#### Supplied data ####

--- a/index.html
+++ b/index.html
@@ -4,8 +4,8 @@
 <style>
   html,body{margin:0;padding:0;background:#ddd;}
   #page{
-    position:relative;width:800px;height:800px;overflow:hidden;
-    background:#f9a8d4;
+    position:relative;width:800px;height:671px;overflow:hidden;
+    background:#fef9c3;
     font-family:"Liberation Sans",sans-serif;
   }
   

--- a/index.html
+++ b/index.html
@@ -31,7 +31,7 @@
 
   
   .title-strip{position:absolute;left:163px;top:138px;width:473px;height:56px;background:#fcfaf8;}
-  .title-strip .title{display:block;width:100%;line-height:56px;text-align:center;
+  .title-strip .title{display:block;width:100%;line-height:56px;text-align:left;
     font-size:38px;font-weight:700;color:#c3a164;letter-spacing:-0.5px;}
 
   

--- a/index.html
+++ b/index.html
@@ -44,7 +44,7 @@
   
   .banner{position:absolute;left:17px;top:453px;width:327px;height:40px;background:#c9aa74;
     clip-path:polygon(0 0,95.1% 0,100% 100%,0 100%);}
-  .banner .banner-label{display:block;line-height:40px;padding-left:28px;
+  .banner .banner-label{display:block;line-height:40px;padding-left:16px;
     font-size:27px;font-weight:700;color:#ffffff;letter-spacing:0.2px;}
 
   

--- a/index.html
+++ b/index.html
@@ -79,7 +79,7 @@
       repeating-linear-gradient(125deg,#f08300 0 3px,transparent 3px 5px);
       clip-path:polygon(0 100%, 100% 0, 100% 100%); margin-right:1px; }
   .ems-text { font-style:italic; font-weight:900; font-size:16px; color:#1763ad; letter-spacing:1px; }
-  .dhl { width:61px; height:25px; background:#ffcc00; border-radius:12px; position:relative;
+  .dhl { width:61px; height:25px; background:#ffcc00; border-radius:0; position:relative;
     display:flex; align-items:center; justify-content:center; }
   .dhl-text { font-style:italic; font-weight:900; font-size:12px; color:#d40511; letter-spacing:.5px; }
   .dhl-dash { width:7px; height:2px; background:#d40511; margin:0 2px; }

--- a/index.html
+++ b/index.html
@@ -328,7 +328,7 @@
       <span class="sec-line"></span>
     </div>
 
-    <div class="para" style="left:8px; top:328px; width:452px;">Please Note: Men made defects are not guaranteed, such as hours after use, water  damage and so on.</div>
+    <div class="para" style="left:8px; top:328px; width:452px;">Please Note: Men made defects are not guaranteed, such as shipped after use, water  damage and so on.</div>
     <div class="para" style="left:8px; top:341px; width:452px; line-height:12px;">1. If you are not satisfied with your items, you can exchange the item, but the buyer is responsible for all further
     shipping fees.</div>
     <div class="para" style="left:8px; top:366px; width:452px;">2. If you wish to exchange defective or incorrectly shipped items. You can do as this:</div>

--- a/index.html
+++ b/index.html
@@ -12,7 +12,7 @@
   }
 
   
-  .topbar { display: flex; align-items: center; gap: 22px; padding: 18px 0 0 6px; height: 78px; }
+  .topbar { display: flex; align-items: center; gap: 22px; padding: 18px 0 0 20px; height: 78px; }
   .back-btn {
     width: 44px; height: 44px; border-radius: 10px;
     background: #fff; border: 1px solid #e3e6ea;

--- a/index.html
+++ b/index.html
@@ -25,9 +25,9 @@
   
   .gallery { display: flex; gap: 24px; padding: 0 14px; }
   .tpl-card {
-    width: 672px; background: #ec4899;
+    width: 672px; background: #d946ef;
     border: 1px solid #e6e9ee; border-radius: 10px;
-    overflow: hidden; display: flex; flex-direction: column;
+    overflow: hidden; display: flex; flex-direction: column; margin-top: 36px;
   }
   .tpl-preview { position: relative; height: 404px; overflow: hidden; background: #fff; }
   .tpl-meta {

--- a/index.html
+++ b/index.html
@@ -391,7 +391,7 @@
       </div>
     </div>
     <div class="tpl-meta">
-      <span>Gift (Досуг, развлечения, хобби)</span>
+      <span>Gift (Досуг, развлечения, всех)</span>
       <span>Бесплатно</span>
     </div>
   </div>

####

_Exercise instructions:_ Produce the whole listing again, exactly as it reads above.

_Response to the task:_
--- a/index.html
+++ b/index.html
@@ -4,8 +4,8 @@
 <style>
   html,body{margin:0;padding:0;background:#ddd;}
   #page{
-    position:relative;width:800px;height:800px;overflow:hidden;
-    background:#f9a8d4;
+    position:relative;width:800px;height:671px;overflow:hidden;
+    background:#fef9c3;
     font-family:"Liberation Sans",sans-serif;
   }
   

--- a/index.html
+++ b/index.html
@@ -31,7 +31,7 @@
 
   
   .title-strip{position:absolute;left:163px;top:138px;width:473px;height:56px;background:#fcfaf8;}
-  .title-strip .title{display:block;width:100%;line-height:56px;text-align:center;
+  .title-strip .title{display:block;width:100%;line-height:56px;text-align:left;
     font-size:38px;font-weight:700;color:#c3a164;letter-spacing:-0.5px;}
 
   

--- a/index.html
+++ b/index.html
@@ -44,7 +44,7 @@
   
   .banner{position:absolute;left:17px;top:453px;width:327px;height:40px;background:#c9aa74;
     clip-path:polygon(0 0,95.1% 0,100% 100%,0 100%);}
-  .banner .banner-label{display:block;line-height:40px;padding-left:28px;
+  .banner .banner-label{display:block;line-height:40px;padding-left:16px;
     font-size:27px;font-weight:700;color:#ffffff;letter-spacing:0.2px;}
 
   

--- a/index.html
+++ b/index.html
@@ -79,7 +79,7 @@
       repeating-linear-gradient(125deg,#f08300 0 3px,transparent 3px 5px);
       clip-path:polygon(0 100%, 100% 0, 100% 100%); margin-right:1px; }
   .ems-text { font-style:italic; font-weight:900; font-size:16px; color:#1763ad; letter-spacing:1px; }
-  .dhl { width:61px; height:25px; background:#ffcc00; border-radius:12px; position:relative;
+  .dhl { width:61px; height:25px; background:#ffcc00; border-radius:0; position:relative;
     display:flex; align-items:center; justify-content:center; }
   .dhl-text { font-style:italic; font-weight:900; font-size:12px; color:#d40511; letter-spacing:.5px; }
   .dhl-dash { width:7px; height:2px; background:#d40511; margin:0 2px; }

--- a/index.html
+++ b/index.html
@@ -328,7 +328,7 @@
       <span class="sec-line"></span>
     </div>
 
-    <div class="para" style="left:8px; top:328px; width:452px;">Please Note: Men made defects are not guaranteed, such as hours after use, water  damage and so on.</div>
+    <div class="para" style="left:8px; top:328px; width:452px;">Please Note: Men made defects are not guaranteed, such as shipped after use, water  damage and so on.</div>
     <div class="para" style="left:8px; top:341px; width:452px; line-height:12px;">1. If you are not satisfied with your items, you can exchange the item, but the buyer is responsible for all further
     shipping fees.</div>
     <div class="para" style="left:8px; top:366px; width:452px;">2. If you wish to exchange defective or incorrectly shipped items. You can do as this:</div>

--- a/index.html
+++ b/index.html
@@ -12,7 +12,7 @@
   }
 
   
-  .topbar { display: flex; align-items: center; gap: 22px; padding: 18px 0 0 6px; height: 78px; }
+  .topbar { display: flex; align-items: center; gap: 22px; padding: 18px 0 0 20px; height: 78px; }
   .back-btn {
     width: 44px; height: 44px; border-radius: 10px;
     background: #fff; border: 1px solid #e3e6ea;

--- a/index.html
+++ b/index.html
@@ -25,9 +25,9 @@
   
   .gallery { display: flex; gap: 24px; padding: 0 14px; }
   .tpl-card {
-    width: 672px; background: #ec4899;
+    width: 672px; background: #d946ef;
     border: 1px solid #e6e9ee; border-radius: 10px;
-    overflow: hidden; display: flex; flex-direction: column;
+    overflow: hidden; display: flex; flex-direction: column; margin-top: 36px;
   }
   .tpl-preview { position: relative; height: 404px; overflow: hidden; background: #fff; }
   .tpl-meta {

--- a/index.html
+++ b/index.html
@@ -391,7 +391,7 @@
       </div>
     </div>
     <div class="tpl-meta">
-      <span>Gift (Досуг, развлечения, хобби)</span>
+      <span>Gift (Досуг, развлечения, всех)</span>
       <span>Бесплатно</span>
     </div>
   </div>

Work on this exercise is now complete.